Task description:
Restate all the entries exactly as they appear, apart from the pictures.

Stored records:
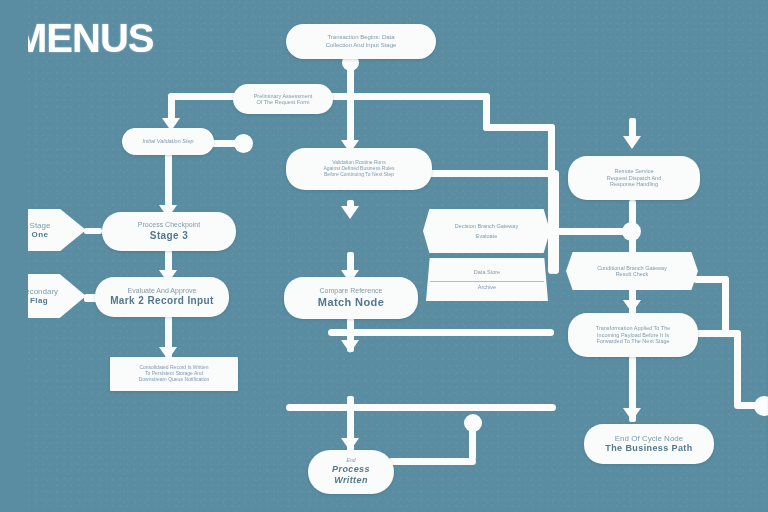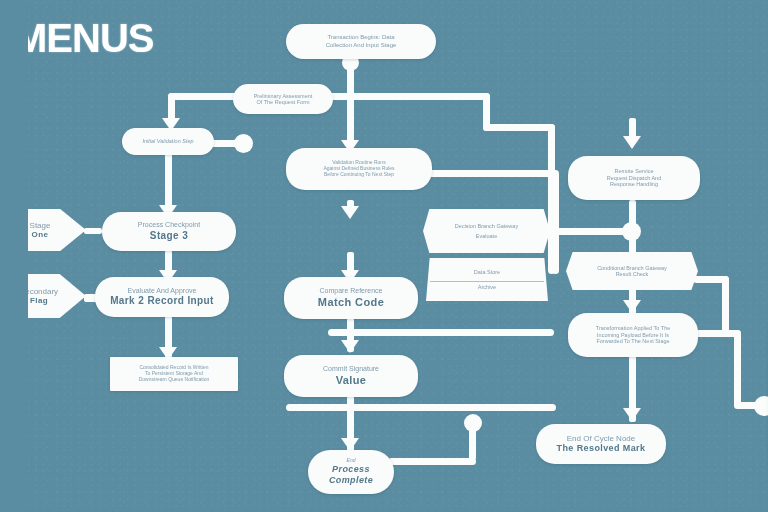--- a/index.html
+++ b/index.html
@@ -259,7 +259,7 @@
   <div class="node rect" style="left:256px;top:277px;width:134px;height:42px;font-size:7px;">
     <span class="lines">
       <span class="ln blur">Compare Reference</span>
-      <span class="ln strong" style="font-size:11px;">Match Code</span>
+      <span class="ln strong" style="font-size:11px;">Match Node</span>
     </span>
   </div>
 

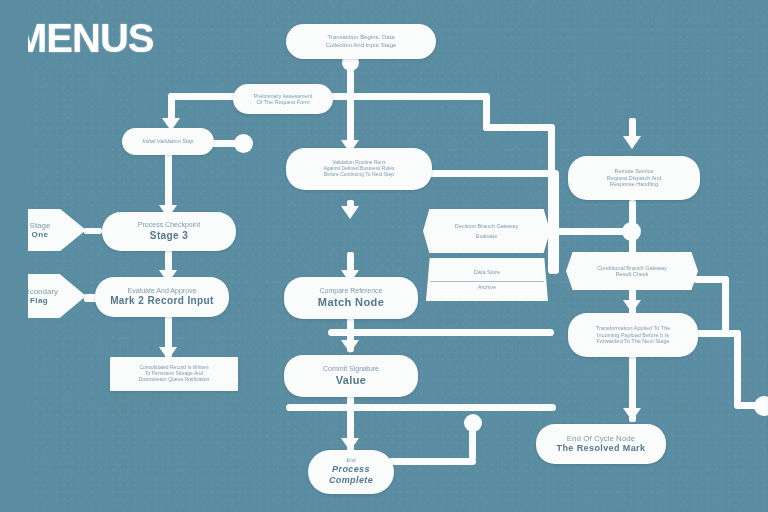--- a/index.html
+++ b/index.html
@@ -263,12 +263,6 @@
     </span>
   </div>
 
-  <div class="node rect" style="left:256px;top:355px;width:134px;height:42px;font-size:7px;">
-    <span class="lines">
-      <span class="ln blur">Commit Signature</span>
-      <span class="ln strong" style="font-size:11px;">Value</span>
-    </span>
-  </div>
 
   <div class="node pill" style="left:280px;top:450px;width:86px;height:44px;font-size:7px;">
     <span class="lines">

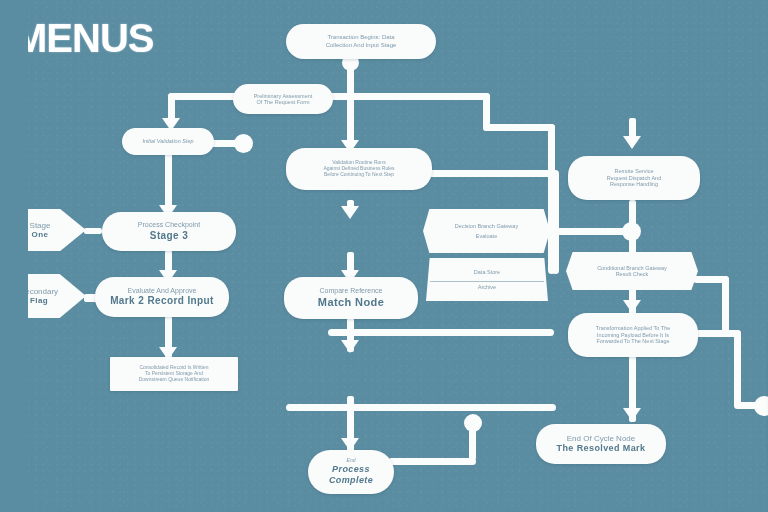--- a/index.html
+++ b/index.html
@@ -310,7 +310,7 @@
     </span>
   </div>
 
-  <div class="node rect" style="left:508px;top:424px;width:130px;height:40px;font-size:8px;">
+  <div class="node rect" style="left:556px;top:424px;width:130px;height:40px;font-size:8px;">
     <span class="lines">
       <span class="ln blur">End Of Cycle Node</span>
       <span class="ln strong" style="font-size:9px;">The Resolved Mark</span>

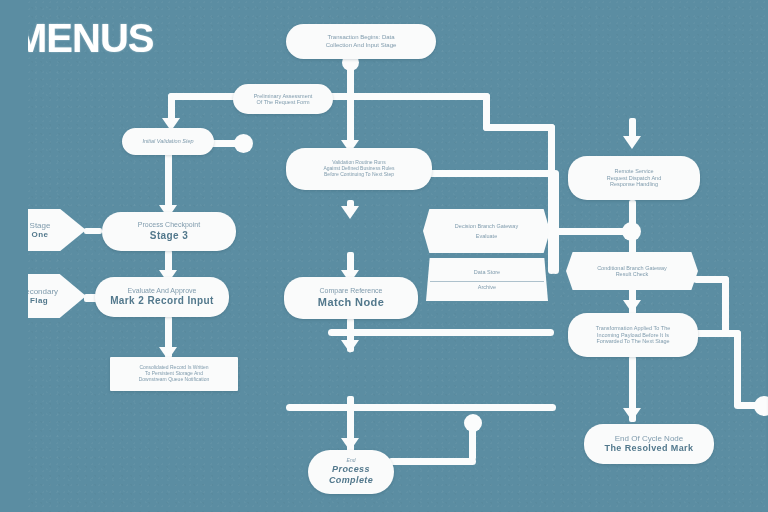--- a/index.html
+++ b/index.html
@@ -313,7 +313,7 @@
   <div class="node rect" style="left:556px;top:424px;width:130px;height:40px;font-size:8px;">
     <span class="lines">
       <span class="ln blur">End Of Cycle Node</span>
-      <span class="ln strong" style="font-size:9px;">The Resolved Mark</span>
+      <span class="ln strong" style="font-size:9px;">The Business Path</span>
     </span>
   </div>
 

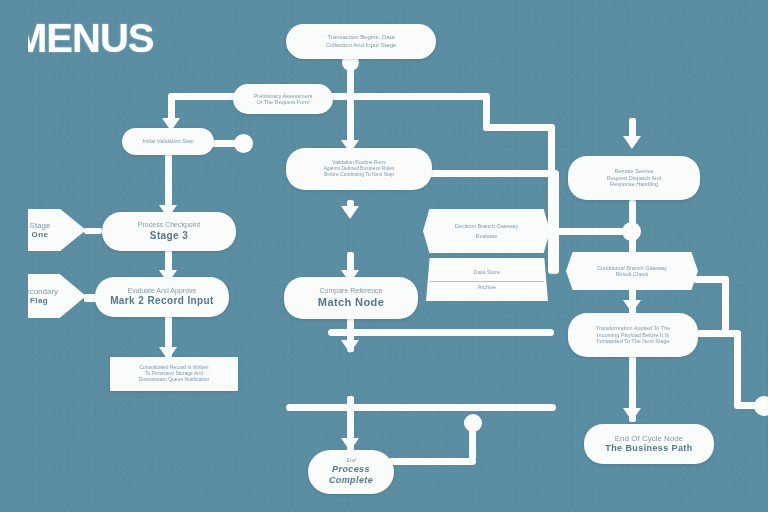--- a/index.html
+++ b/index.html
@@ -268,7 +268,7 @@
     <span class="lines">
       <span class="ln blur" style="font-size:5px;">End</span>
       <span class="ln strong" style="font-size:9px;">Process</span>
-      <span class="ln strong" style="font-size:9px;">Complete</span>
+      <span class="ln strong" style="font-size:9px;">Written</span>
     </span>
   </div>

Response below:
--- a/index.html
+++ b/index.html
@@ -259,7 +259,7 @@
   <div class="node rect" style="left:256px;top:277px;width:134px;height:42px;font-size:7px;">
     <span class="lines">
       <span class="ln blur">Compare Reference</span>
-      <span class="ln strong" style="font-size:11px;">Match Code</span>
+      <span class="ln strong" style="font-size:11px;">Match Node</span>
     </span>
   </div>
 

--- a/index.html
+++ b/index.html
@@ -263,12 +263,6 @@
     </span>
   </div>
 
-  <div class="node rect" style="left:256px;top:355px;width:134px;height:42px;font-size:7px;">
-    <span class="lines">
-      <span class="ln blur">Commit Signature</span>
-      <span class="ln strong" style="font-size:11px;">Value</span>
-    </span>
-  </div>
 
   <div class="node pill" style="left:280px;top:450px;width:86px;height:44px;font-size:7px;">
     <span class="lines">

--- a/index.html
+++ b/index.html
@@ -310,7 +310,7 @@
     </span>
   </div>
 
-  <div class="node rect" style="left:508px;top:424px;width:130px;height:40px;font-size:8px;">
+  <div class="node rect" style="left:556px;top:424px;width:130px;height:40px;font-size:8px;">
     <span class="lines">
       <span class="ln blur">End Of Cycle Node</span>
       <span class="ln strong" style="font-size:9px;">The Resolved Mark</span>

--- a/index.html
+++ b/index.html
@@ -313,7 +313,7 @@
   <div class="node rect" style="left:556px;top:424px;width:130px;height:40px;font-size:8px;">
     <span class="lines">
       <span class="ln blur">End Of Cycle Node</span>
-      <span class="ln strong" style="font-size:9px;">The Resolved Mark</span>
+      <span class="ln strong" style="font-size:9px;">The Business Path</span>
     </span>
   </div>
 

--- a/index.html
+++ b/index.html
@@ -268,7 +268,7 @@
     <span class="lines">
       <span class="ln blur" style="font-size:5px;">End</span>
       <span class="ln strong" style="font-size:9px;">Process</span>
-      <span class="ln strong" style="font-size:9px;">Complete</span>
+      <span class="ln strong" style="font-size:9px;">Written</span>
     </span>
   </div>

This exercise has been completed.